刘光天也没管刘光福,把罐头往地上一放,立马跑的远远的:“这味道比茅坑里蛆拱过的屎还臭。”
刘光福蹲在地上不停的“呃”“呃”起来,刘光齐站在门口捂住嘴,叫道:“光天,赶紧把老三拉走。”
刘平安捏着鼻子,把刘光福提溜到一边,随口问向刘光天:“你怎么知道的?”
“我天天蹲在茅坑数蛆玩,能不知道吗?这盒罐头要是倒进茅坑里,绝对都能把蛆熏晕。”刘光天站在远处,用手在鼻子处扇着回道。
未来二大妈在游廊下炖着鸡,听到几人说罐头臭,好奇的想过来看看,还没走到跟前,“呕”一声退了回去:“这里面装的啥肉,怎么那么臭?人吃了还不得上医院。”
“吃肯定能吃,我见别人吃过。”刘平安又对刘光天诱惑道:“光天,我给你五毛钱,你去尝一口。”
“真的?”刘光天眼睛一亮。
“我还能骗你不成?”
“成。”
刘光天捏着鼻子跑过来,蹲在地上,用手指捏着一块碎鱼肉放进了嘴里,砸吧砸吧嘴,道:“油油腻腻,挺烂糊的。只要能忍住这臭味,配上窝头,也不是不能吃。”
刘平安狐疑道:“真的?”
“真的,你们不吃,我自己吃。”刘光天又捏起一块塞进嘴里。
看到这货吃的津津有味,刘平安打算挑战一下自己,忍着臭味,走过去,掏出五毛钱递给他。
蹲在地上,也有学有样的捏起一块鱼肉放进嘴里,软而绵,入口即化,臭味在口腔来回碰撞。
...“呕”...挑战失败,把嘴里鱼肉吐干净,连忙点上一支烟,压压嘴里的臭味。
“安子叔,你不行啊。”刘光天乐得哈哈大笑,今天赚了五毛钱不说,看样子这盒罐头自己也要独享了。
刘平安对他竖着大拇指夸道:“你小子有种,是块干美食博主的料。”
“啥猪?”
“肥猪。”
就在这时,许大茂一手捂嘴一手拿着罐头,从屋里跑了出来,后面紧跟着吴巧芝和许小玲,三人都是“呕”声不断。
许大茂看到院里的几人,大声道:“安子,这罐头里装的什么屎?”
刘光天叫道:“大茂哥,你要是不吃,把罐头给我。”
许大茂伸着胳膊把罐头递向他,嚷嚷道:“你小子属狗的?连屎都喜欢吃,赶紧拿去。”
“好嘞!谢谢大茂哥!”刘光天喜滋滋的跑了过去。
刘平安吸了口烟,道:“大茂,这可不是屎,是一种发酵过的鱼,北欧那边吃这玩意的多。

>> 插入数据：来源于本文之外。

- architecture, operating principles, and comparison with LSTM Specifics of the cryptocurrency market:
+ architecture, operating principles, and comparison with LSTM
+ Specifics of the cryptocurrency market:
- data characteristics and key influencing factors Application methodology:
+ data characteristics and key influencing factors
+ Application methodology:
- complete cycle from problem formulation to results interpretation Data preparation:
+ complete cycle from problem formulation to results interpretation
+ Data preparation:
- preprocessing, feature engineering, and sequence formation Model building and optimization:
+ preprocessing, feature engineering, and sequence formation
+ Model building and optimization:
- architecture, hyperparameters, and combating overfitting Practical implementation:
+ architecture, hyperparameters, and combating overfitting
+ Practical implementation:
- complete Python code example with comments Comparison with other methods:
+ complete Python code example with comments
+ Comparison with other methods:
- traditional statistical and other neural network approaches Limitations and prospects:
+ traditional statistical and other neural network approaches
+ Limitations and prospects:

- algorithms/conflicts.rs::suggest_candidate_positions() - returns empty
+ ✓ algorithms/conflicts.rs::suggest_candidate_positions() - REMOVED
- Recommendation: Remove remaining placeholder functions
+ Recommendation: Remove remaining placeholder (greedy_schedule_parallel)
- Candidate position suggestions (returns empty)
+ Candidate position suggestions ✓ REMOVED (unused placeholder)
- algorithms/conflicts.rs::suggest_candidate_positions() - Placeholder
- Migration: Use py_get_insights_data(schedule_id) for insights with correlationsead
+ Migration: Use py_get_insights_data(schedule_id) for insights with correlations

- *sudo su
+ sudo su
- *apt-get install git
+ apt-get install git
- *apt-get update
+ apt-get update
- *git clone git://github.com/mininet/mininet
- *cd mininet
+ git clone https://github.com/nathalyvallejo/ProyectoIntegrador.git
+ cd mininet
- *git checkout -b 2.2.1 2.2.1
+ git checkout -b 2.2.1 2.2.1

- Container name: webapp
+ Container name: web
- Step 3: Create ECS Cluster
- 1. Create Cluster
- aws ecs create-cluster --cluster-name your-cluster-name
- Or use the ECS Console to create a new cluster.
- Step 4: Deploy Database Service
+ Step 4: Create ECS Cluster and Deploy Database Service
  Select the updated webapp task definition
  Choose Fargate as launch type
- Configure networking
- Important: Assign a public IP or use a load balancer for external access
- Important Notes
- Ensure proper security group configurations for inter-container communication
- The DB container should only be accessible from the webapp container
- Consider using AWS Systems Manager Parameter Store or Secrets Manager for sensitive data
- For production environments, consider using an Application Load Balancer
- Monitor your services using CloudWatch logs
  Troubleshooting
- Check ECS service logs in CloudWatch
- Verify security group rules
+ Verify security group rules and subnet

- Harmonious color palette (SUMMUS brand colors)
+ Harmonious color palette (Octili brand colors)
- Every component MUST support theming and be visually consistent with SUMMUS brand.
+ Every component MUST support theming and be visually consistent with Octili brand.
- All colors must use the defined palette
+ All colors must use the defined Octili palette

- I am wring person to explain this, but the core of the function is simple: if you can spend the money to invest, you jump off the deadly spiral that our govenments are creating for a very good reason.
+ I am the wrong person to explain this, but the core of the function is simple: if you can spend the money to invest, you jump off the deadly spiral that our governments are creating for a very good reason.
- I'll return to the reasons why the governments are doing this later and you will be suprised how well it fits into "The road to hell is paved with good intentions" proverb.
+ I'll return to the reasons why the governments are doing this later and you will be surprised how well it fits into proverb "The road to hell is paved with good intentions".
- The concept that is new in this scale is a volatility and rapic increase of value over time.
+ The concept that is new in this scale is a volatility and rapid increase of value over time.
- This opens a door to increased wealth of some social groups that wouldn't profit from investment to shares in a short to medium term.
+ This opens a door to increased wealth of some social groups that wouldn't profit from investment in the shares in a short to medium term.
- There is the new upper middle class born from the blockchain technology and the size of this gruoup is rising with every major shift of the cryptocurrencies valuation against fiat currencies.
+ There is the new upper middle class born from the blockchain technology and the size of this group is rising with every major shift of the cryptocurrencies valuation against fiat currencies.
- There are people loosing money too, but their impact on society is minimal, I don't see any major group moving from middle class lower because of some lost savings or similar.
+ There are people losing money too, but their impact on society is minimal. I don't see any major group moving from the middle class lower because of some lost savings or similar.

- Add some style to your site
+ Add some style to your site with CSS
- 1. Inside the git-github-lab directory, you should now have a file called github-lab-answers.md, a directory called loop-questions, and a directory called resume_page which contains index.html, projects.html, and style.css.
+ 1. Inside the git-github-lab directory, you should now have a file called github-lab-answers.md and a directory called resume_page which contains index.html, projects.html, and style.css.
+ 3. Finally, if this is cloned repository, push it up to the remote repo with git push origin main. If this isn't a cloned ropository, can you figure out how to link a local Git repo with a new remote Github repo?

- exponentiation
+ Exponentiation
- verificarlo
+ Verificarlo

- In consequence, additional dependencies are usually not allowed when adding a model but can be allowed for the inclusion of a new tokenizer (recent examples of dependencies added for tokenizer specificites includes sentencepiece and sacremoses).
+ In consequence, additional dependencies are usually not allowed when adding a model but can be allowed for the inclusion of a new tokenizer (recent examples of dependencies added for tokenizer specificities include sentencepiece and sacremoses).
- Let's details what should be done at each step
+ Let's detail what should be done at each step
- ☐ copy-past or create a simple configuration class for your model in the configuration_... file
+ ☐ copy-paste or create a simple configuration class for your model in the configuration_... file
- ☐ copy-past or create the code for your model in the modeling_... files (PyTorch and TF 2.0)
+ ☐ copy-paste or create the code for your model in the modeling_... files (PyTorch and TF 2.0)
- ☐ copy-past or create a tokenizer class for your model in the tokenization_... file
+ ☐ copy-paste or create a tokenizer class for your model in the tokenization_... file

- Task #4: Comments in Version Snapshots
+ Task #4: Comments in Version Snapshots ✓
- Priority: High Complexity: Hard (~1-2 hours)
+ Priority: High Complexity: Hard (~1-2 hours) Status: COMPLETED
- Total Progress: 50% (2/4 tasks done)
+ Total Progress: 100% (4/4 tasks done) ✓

据说营养价值很高,咱们大多数人吃不惯而已,你看,光天就喜欢吃。”
许大茂大口喘着气:“刚才在屋里差点没呛晕我。”
听到院里的吵闹声,钱家、马家、赵家,纷纷有人从屋里走出来看热闹。
这三家也都有鲱鱼罐头,只是今天晚上没拆开吃,准备留到八月十五再吃。
听说味道臭气熏天,立马把刘光天叫了过去,闻了一下后,刘光天手中又多了三盒罐头。
刘海中在屋里听得一清二楚,走出来喊道:“平安,快进屋喝酒。光天,等会你拿俩窝头在院里吃,敢进屋,我打断你的腿。”
刘光天急了:“爸,我把罐头放外面还不成吗?”
刘海中两眼一瞪,嚷道:“放个屁,一盒十几块呢,不能浪费。你什么时候把那拆开的两盒罐头吃完,什么时候再进屋。”
刘光福有眼力劲的巴结道:“二哥,我去给你拿窝头。”
刘光天抬腿就是一脚,骂道:“滚蛋。”
众人进了屋,刘光天独自一人在院里,啃着窝头就着罐头,含泪吃了起来。
....
阎家。
阎家父子喜滋滋的回到家,杨瑞华盛着饭,看到阎埠贵手中的两盒鲱鱼罐头,问道:“老阎,你手里拿的什么?”
阎埠贵笑道:“罐头,平安那小子给的。”
一听是罐头,阎解放和阎解旷小哥俩的口水瞬间顺着嘴角就流了下来,眼巴巴的看着他爹。